New Convergence Aspects of Stochastic Gradient Descend with Diminishing Learning Rate ---- Marten van Dijk

Marten van Dijk from the University of Connecticut, is on sabbatical at CWI.
  • When Nov 28, 2019 from 11:00 AM to 12:00 PM (Europe/Amsterdam / UTC100)
  • Where L120
  • Add event to calendar iCal

The classical convergence analysis of Stochastic Gradient Descend (SGD) is carried out under the assumption that the norm of the stochastic gradient is uniformly bounded. While this might hold for some loss functions, it is violated for cases where the objective function is strongly convex. We will discuss bounds on the expected convergence rate of SGD with diminishing learning rate that are based on an alternative convergence analysis which does not assume a bounded gradient. We show an upper bound and explain a corresponding tight lower bound which is only a factor 32 smaller and is dimension independent. We also explain how our framework fits the asynchronous parallel setting, and prove convergence of the Hogwild! algorithm with diminishing learning rate.
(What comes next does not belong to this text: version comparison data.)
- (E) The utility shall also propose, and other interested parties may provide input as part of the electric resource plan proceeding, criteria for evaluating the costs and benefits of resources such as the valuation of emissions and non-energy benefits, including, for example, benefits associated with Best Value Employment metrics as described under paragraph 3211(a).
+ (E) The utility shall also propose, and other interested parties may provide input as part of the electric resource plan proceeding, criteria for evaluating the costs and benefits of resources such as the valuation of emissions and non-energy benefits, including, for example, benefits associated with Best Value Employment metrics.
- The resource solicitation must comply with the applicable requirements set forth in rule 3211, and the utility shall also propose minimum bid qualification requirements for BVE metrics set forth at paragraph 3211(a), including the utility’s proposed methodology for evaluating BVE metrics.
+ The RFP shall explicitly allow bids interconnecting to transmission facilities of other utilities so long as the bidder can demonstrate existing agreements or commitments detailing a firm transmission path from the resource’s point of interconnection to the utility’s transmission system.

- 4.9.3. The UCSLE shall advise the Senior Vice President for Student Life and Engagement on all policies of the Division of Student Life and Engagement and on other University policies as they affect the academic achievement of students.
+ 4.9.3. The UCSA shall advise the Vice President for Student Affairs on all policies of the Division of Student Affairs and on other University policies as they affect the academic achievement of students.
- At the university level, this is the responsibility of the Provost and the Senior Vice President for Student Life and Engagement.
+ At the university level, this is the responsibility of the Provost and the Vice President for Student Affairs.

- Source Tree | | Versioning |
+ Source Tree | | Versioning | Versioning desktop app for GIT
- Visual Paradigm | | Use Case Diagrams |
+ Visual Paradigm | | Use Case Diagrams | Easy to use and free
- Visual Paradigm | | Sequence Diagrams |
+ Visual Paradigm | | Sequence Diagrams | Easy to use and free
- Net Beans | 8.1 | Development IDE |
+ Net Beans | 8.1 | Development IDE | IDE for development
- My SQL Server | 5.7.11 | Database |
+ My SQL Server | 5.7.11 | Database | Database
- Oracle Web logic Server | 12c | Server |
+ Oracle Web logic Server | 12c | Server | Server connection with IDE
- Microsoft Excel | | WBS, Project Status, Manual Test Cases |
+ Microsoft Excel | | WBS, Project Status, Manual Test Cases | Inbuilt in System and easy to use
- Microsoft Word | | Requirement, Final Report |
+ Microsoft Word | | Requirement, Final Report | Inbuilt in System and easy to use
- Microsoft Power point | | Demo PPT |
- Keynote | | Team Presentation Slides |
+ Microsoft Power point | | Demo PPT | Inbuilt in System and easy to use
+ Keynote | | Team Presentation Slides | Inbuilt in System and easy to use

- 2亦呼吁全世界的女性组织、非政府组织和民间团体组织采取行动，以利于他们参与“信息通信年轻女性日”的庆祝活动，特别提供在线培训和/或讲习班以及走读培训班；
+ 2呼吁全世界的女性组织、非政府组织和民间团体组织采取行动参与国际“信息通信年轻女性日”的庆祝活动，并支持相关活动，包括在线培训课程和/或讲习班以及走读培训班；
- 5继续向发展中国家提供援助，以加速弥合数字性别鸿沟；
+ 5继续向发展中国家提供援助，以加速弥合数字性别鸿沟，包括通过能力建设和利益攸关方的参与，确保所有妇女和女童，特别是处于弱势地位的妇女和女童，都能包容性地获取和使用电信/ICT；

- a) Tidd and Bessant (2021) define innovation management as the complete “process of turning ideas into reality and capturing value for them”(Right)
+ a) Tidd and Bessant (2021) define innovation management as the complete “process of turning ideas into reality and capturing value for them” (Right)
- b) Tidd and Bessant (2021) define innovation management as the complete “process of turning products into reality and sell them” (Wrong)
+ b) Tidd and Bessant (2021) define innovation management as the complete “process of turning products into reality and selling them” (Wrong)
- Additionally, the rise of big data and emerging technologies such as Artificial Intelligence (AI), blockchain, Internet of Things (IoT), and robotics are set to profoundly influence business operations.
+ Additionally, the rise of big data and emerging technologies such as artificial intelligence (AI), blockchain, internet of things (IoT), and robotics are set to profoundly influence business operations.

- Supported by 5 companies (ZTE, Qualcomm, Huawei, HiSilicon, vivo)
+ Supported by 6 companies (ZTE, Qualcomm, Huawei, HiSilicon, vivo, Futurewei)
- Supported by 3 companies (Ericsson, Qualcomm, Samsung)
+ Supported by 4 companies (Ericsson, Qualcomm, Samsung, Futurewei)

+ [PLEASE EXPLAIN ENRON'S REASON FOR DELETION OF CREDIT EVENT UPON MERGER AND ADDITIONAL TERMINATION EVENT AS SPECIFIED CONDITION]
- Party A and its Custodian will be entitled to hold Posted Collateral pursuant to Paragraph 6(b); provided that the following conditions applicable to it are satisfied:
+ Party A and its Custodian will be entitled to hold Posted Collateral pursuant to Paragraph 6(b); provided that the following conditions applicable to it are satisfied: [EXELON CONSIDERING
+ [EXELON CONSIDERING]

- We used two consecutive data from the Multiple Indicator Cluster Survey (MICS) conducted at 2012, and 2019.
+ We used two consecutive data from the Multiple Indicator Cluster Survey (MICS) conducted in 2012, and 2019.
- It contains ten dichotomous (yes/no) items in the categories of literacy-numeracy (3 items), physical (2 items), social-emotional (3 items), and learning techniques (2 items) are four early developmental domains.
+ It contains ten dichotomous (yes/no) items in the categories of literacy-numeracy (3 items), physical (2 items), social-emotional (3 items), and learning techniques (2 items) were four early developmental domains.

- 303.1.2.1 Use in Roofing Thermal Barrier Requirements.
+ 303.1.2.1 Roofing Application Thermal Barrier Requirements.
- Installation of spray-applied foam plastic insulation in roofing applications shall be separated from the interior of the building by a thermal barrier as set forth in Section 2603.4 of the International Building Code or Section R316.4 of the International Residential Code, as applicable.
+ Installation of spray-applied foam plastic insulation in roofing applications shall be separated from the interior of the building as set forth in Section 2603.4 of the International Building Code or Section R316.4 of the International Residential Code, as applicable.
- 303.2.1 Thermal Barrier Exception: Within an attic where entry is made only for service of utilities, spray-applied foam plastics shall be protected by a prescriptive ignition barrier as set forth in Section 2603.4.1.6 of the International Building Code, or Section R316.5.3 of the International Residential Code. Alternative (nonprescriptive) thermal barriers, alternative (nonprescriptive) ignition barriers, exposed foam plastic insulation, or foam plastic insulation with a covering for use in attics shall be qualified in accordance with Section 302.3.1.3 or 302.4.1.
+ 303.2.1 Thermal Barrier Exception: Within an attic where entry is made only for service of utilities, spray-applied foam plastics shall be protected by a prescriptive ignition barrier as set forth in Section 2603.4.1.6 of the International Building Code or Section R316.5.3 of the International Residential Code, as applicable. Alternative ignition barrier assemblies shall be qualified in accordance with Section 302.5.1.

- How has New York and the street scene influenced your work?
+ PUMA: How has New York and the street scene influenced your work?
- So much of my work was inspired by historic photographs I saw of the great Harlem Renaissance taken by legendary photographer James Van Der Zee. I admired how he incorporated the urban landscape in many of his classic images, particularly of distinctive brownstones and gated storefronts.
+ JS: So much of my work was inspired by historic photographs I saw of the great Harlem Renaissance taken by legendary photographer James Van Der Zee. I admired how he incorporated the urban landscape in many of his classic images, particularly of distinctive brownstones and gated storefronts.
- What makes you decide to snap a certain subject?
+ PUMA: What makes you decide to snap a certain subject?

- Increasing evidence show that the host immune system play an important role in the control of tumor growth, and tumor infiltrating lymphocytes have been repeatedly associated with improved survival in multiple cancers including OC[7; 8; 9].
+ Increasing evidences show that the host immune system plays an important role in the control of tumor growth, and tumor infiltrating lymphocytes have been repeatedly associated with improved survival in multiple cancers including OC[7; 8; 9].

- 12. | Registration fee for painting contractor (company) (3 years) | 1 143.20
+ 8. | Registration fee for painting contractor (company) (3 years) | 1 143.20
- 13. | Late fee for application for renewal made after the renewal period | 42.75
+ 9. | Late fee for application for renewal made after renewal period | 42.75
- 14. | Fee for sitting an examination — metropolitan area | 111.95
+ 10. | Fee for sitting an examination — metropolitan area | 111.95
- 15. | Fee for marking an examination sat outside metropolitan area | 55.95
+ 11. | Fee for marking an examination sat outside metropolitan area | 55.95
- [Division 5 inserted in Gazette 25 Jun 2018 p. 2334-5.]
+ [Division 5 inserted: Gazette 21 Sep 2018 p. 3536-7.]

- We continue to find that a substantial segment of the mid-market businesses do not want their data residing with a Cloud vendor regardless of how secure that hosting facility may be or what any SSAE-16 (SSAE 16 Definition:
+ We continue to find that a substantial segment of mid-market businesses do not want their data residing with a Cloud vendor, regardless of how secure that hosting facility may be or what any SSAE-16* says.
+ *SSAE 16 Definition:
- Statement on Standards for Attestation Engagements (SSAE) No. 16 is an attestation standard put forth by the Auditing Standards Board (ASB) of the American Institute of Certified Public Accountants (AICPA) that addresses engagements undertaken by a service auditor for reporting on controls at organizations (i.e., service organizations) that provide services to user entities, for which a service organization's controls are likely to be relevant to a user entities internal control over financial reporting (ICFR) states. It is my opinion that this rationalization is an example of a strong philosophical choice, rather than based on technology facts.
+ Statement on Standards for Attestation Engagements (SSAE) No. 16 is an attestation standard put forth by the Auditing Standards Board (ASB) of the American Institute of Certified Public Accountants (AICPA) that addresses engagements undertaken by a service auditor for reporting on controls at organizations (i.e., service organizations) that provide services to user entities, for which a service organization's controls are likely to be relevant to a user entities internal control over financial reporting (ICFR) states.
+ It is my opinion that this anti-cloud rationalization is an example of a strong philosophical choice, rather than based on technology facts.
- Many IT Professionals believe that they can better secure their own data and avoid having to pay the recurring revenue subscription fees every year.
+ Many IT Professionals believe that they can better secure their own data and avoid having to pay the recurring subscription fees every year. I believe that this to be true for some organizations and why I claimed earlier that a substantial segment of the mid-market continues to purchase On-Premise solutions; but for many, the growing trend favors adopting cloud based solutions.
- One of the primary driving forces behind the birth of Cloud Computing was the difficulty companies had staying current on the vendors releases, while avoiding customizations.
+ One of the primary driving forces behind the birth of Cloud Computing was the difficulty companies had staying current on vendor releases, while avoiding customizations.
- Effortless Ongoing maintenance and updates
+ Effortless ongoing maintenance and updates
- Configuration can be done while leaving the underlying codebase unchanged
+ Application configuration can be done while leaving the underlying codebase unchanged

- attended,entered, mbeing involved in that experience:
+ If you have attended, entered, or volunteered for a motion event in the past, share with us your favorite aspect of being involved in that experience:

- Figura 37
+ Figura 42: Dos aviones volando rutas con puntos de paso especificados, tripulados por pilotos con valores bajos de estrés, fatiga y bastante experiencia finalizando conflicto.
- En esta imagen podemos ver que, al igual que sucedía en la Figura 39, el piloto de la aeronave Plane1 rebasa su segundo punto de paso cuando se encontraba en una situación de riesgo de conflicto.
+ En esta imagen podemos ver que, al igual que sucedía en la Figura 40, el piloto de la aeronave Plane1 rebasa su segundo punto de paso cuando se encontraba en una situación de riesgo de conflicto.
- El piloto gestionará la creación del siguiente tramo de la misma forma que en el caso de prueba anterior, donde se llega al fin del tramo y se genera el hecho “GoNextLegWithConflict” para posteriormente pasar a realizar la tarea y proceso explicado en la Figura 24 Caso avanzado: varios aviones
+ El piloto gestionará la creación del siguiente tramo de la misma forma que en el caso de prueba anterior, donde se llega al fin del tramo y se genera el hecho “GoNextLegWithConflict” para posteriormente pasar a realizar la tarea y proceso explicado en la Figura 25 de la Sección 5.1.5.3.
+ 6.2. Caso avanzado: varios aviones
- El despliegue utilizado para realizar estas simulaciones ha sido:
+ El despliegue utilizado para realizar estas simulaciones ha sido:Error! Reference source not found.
So far, we discussed strongly convex objective functions; if time permits, we will introduce omega-convexity and explain how this can be used to analyse the convergence rates of SGD with diminishing learning rate for objective functions in the range from plain convex to strongly convex.

This is based on joint work with Lam M. Nguyen, Phuong Ha Nguyen, Peter Richtarik and Katya Scheinberg (ICML 2018), joint work with Phuong Ha Nguyen and Lam M. Nguyen (NeurIPS 2019), and joint work with Lam M. Nguyen, Phuong Ha Nguyen and Dzung T. Phan (ICML 2019).